### TASK BRIEF
Copy word for word the line containing "font-weight: bold ->" together with all lines following it to the end of the listing below, without the pictures.

--- DATA FOR THE TASK Enclosed Below ---

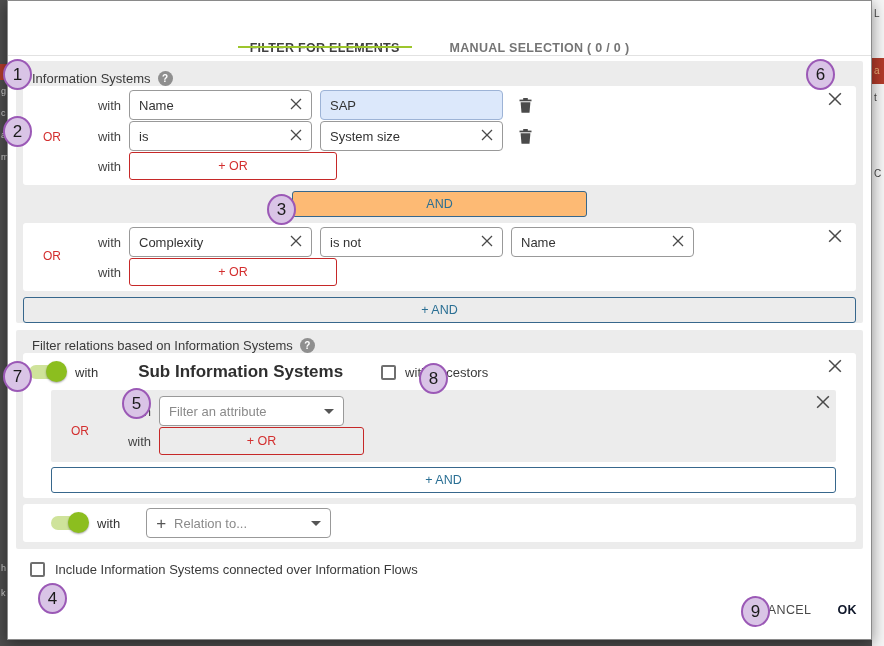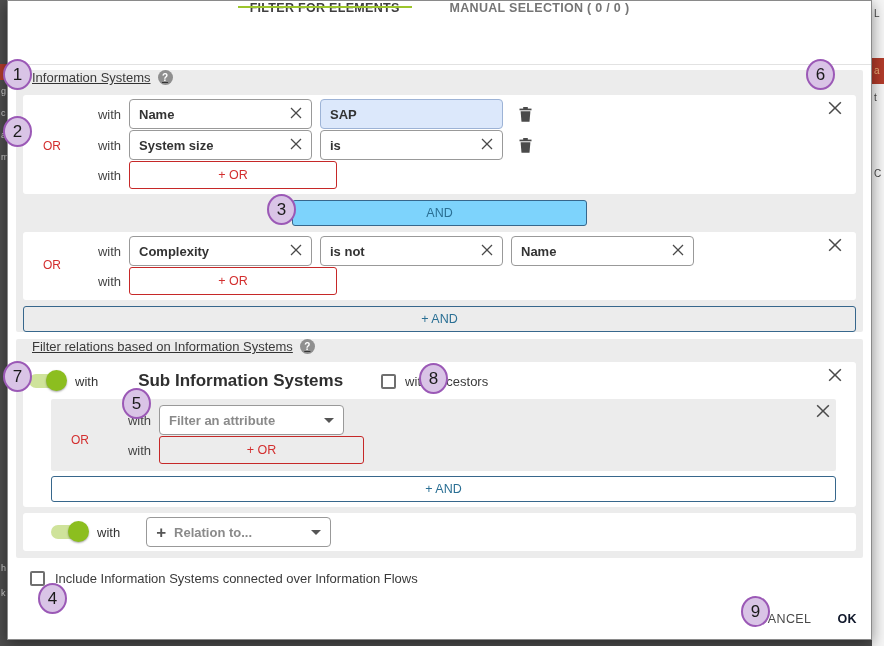"FILTER FOR ELEMENTS" .tabs { align-items: flex-start -> flex-end; height: 64px -> 55px }
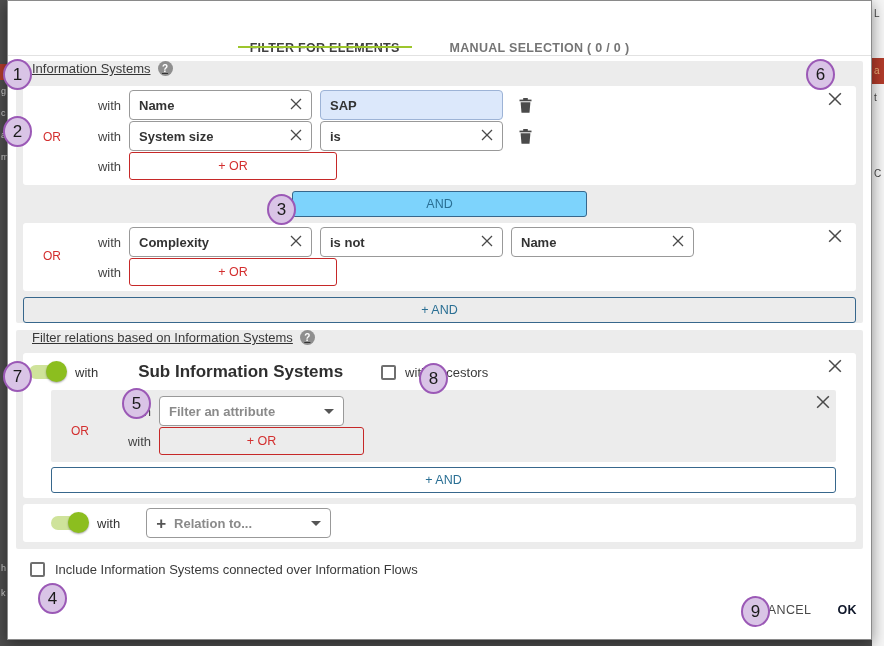"Information Systems" .sec-head { align-items: flex-start -> flex-end; text-decoration: underline -> none }
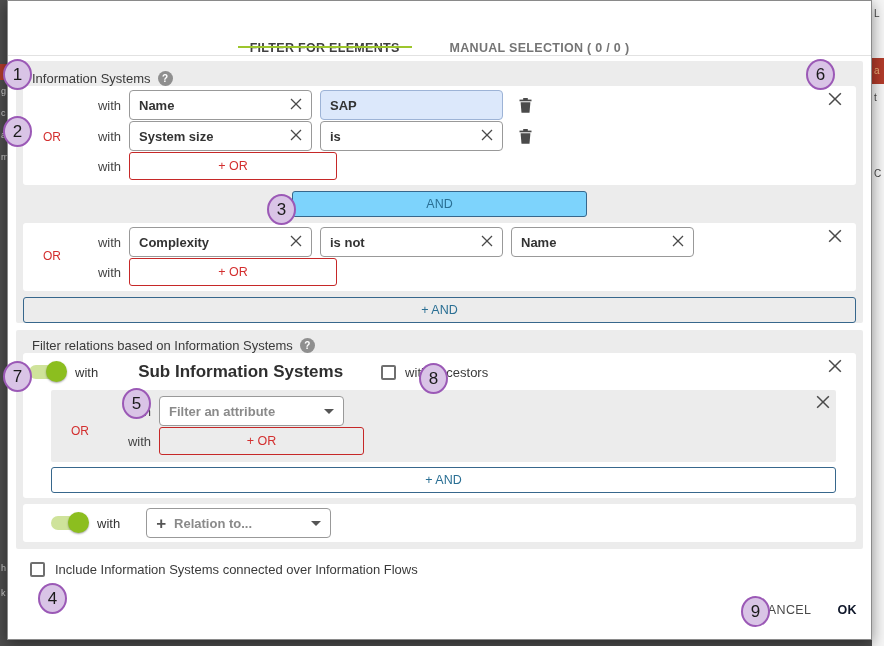"Name" .field { font-weight: bold -> none }
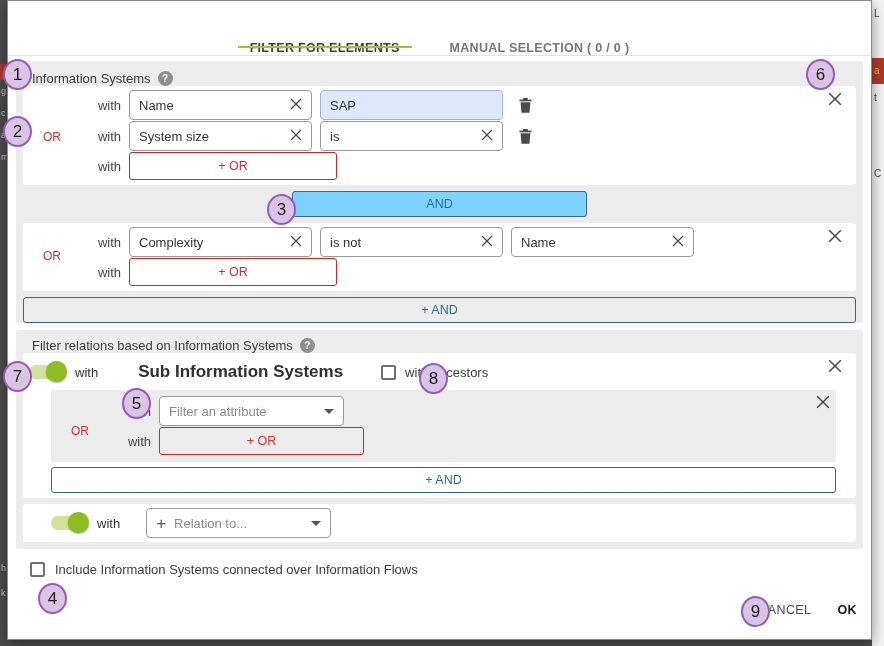"System size" div.field { order: before "is" -> after "is" }
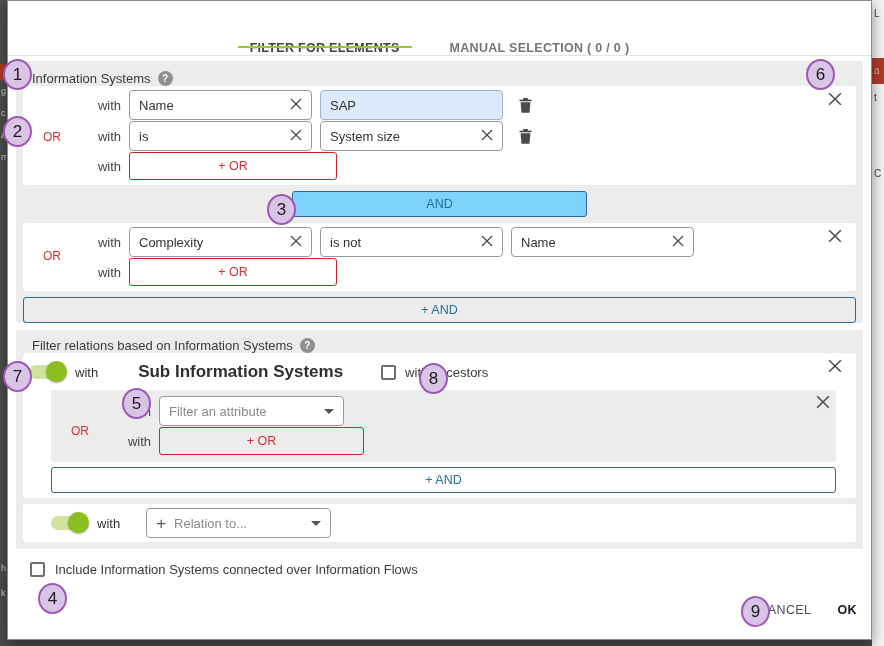"AND" .and-center { background: #7dd3fc -> #fdba74 }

--- End of Enclosed DATA FOR THE TASK ---

### SOLUTION
"Name" .field { font-weight: bold -> none }
"System size" div.field { order: before "is" -> after "is" }
"AND" .and-center { background: #7dd3fc -> #fdba74 }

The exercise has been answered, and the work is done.